FOB Destination (In Transit)

2819

January 3

41,000

FOB Shipping Point

b.The company's inventories are covered by a two-year warranty program. Sales in 2020 and in 2021 covered by the said warranty are 2,600 units and 3,200 units, respectively. The company estimates that 20% of the units sold will be returned for repairs in the year of sale and 30% of the units sold will be returned for repairs on the year following the year of sale. The company also estimates that the cost per unit returned for repairs will be P 300 for parts and labor. The balance in the provision for warranties account is the amount accrued in the prior period. No entry has been made by the company during the year in relation to the warranty except for the actual repair costs incurred during the year in the amount of P 388,000, which was charged to current years warranty expense.

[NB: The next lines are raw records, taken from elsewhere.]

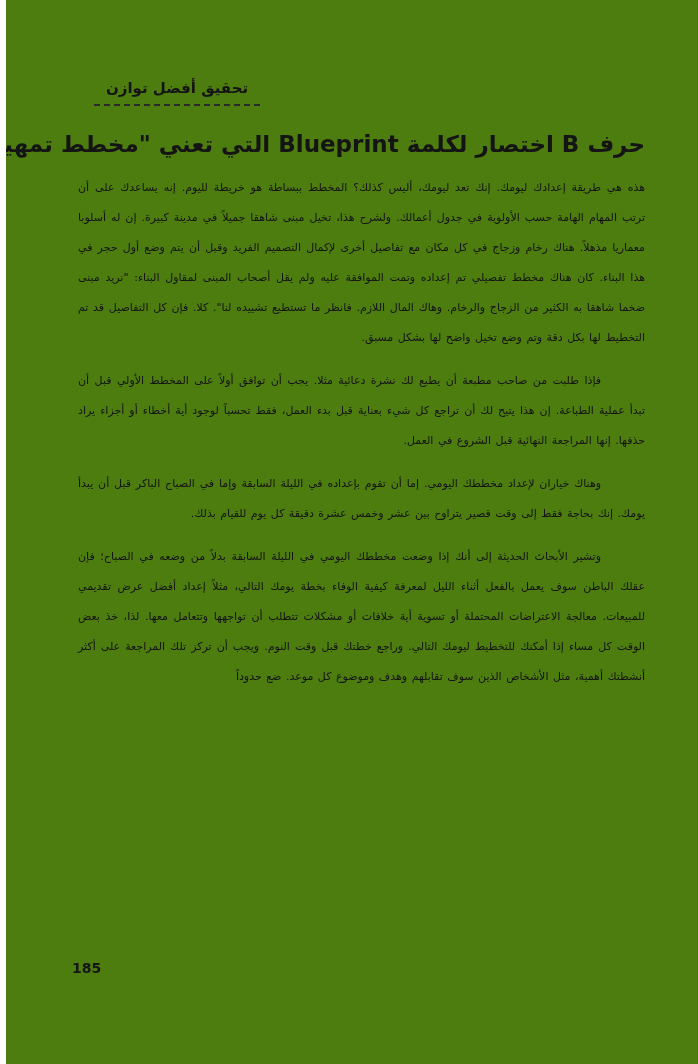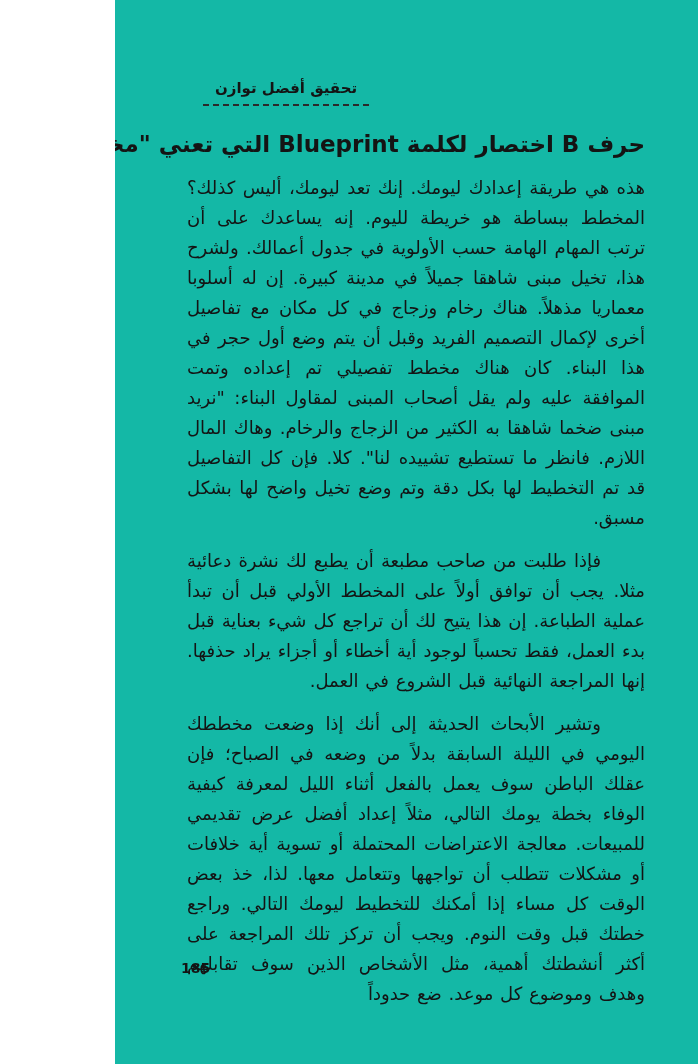--- a/index.html
+++ b/index.html
@@ -9,10 +9,10 @@
   }
   .page {
     position: relative;
-    width: 583px;
+    width: 692px;
     height: 1064px;
     background: #fefefdl;
-    background-color: #14b8a6;
+    background-color: #4d7c0f;
     font-family: "DejaVu Sans", sans-serif;
     color: #141414;
     direction: rtl;

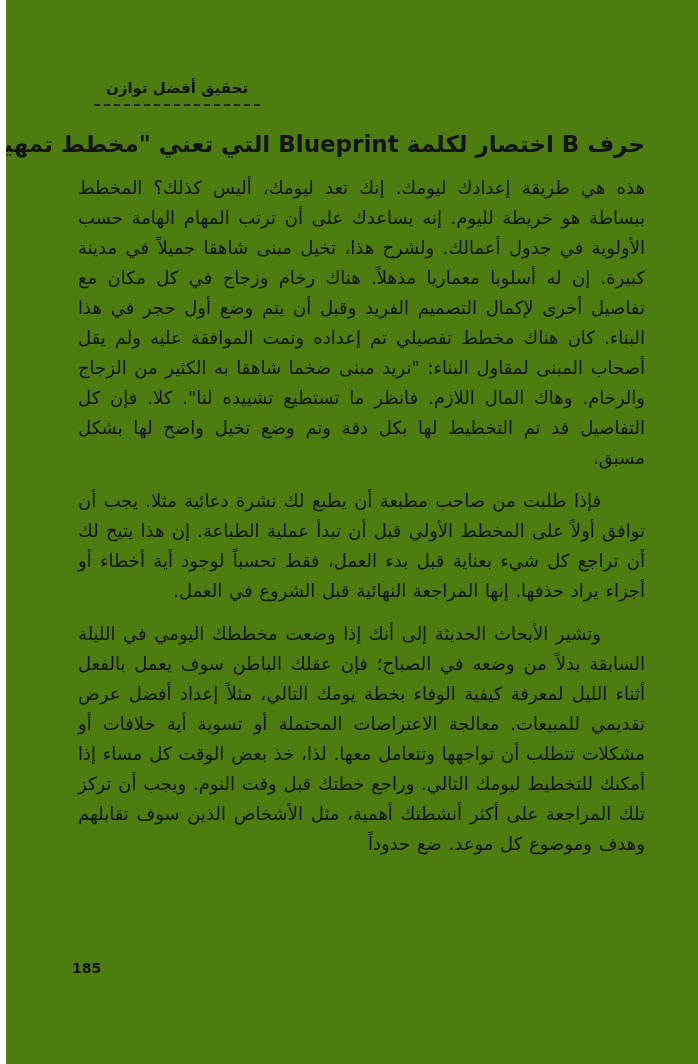--- a/index.html
+++ b/index.html
@@ -56,7 +56,7 @@
   }
   .body-text p {
     margin: 0 0 13px 16px;
-    font-size: 18px;
+    font-size: 11px;
     line-height: 30px;
     word-spacing: 1px;
   }

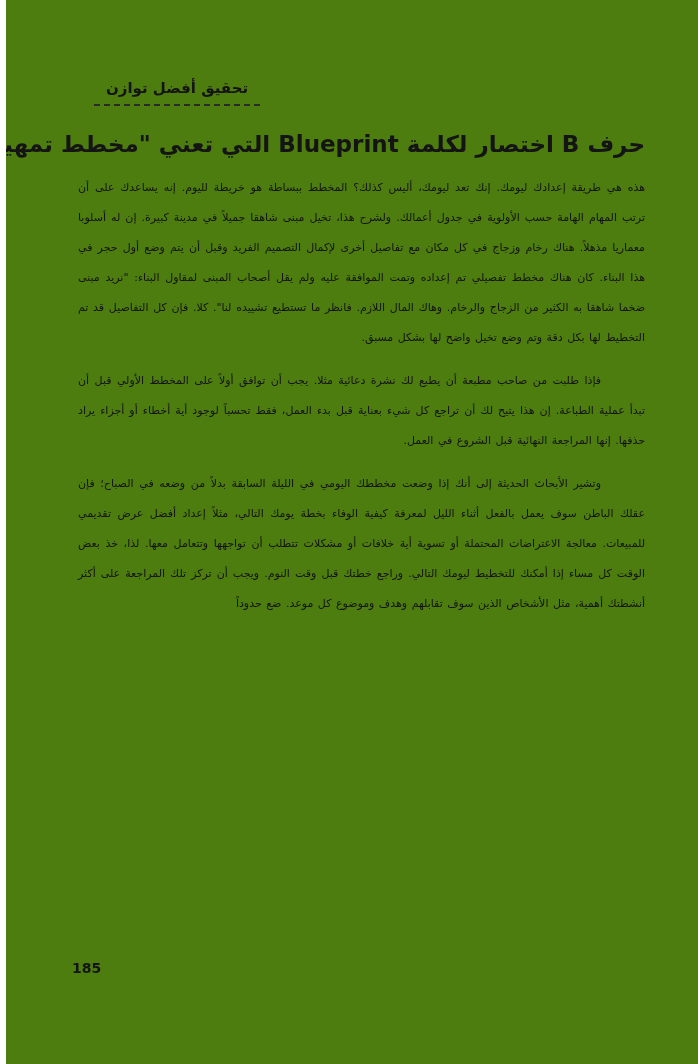--- a/index.html
+++ b/index.html
@@ -86,6 +86,7 @@
   <div class="body-text">
     <p>هذه هي طريقة إعدادك ليومك. إنك تعد ليومك، أليس كذلك؟ المخطط ببساطة هو خريطة لليوم. إنه يساعدك على أن ترتب المهام الهامة حسب الأولوية في جدول أعمالك. ولشرح هذا، تخيل مبنى شاهقا جميلاً في مدينة كبيرة. إن له أسلوبا معماريا مذهلاً. هناك رخام وزجاج في كل مكان مع تفاصيل أخرى لإكمال التصميم الفريد وقبل أن يتم وضع أول حجر في هذا البناء. كان هناك مخطط تفصيلي تم إعداده وتمت الموافقة عليه ولم يقل أصحاب المبنى لمقاول البناء: "نريد مبنى ضخما شاهقا به الكثير من الزجاج والرخام. وهاك المال اللازم. فانظر ما تستطيع تشييده لنا". كلا. فإن كل التفاصيل قد تم التخطيط لها بكل دقة وتم وضع تخيل واضح لها بشكل مسبق.</p>
     <p class="indented">فإذا طلبت من صاحب مطبعة أن يطبع لك نشرة دعائية مثلا. يجب أن توافق أولاً على المخطط الأولي قبل أن تبدأ عملية الطباعة. إن هذا يتيح لك أن تراجع كل شيء بعناية قبل بدء العمل، فقط تحسباً لوجود أية أخطاء أو أجزاء يراد حذفها. إنها المراجعة النهائية قبل الشروع في العمل.</p>
+    <p class="indented">وهناك خياران لإعداد مخططك اليومي. إما أن تقوم بإعداده في الليلة السابقة وإما في الصباح الباكر قبل أن يبدأ يومك. إنك بحاجة فقط إلى وقت قصير يتراوح بين عشر وخمس عشرة دقيقة كل يوم للقيام بذلك.</p>
     <p class="indented">وتشير الأبحاث الحديثة إلى أنك إذا وضعت مخططك اليومي في الليلة السابقة بدلاً من وضعه في الصباح؛ فإن عقلك الباطن سوف يعمل بالفعل أثناء الليل لمعرفة كيفية الوفاء بخطة يومك التالي، مثلاً إعداد أفضل عرض تقديمي للمبيعات. معالجة الاعتراضات المحتملة أو تسوية أية خلافات أو مشكلات تتطلب أن تواجهها وتتعامل معها. لذا، خذ بعض الوقت كل مساء إذا أمكنك للتخطيط ليومك التالي. وراجع خطتك قبل وقت النوم. ويجب أن تركز تلك المراجعة على أكثر أنشطتك أهمية، مثل الأشخاص الذين سوف تقابلهم وهدف وموضوع كل موعد. ضع حدوداً</p>
   </div>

c.The accrued salaries expense included employee unused compensation absences amounting to P 560,000, which was the accrued amount at the end of the prior year and employee incentive bonus amounting to P 210,000, which was 10% of the net income after 30% income tax and after bonus (before any adjustments)

As of December 31, 2020, the employees had an accumulated 1,750 days of unused vacation and sick leaves. In 2021, employee exercises 1,200 days from the leaves carried forward in the prior year. Additional 1,400 vacation and sick leaves were earned by the employee in 2021. The average daily salary rate of employees increased by 10% during the year. The company estimates that from the cumulative unused employee leaves, only 80% shall probably be exercised by the employees.

d.The bonds were issued on January 1, 2020 when the prevailing market rate was at 12%. The bonds pay interest every December 31. The company recorded the bonds issuance by debiting cash for the cash consideration received, crediting bonds payable account at face value. The difference was charged to interest expense. The only other entry made by the client were the payment of annual interest on December 31, 2020 and 2021.

A. What is the correct carrying value of the bonds payable as of December 31, 2021?

B. What is the adjusted Accounts Payable balance as of December 31, 2021?

C. What is the adjusted provision for warranties balance at December 31, 2021?

D.What is the correct accrued salary expense related to the accrued bonus as of December 31, 2021?

E. What is the correct accrued salaries expense related to the accrued compensated absences as of December 31, 2021?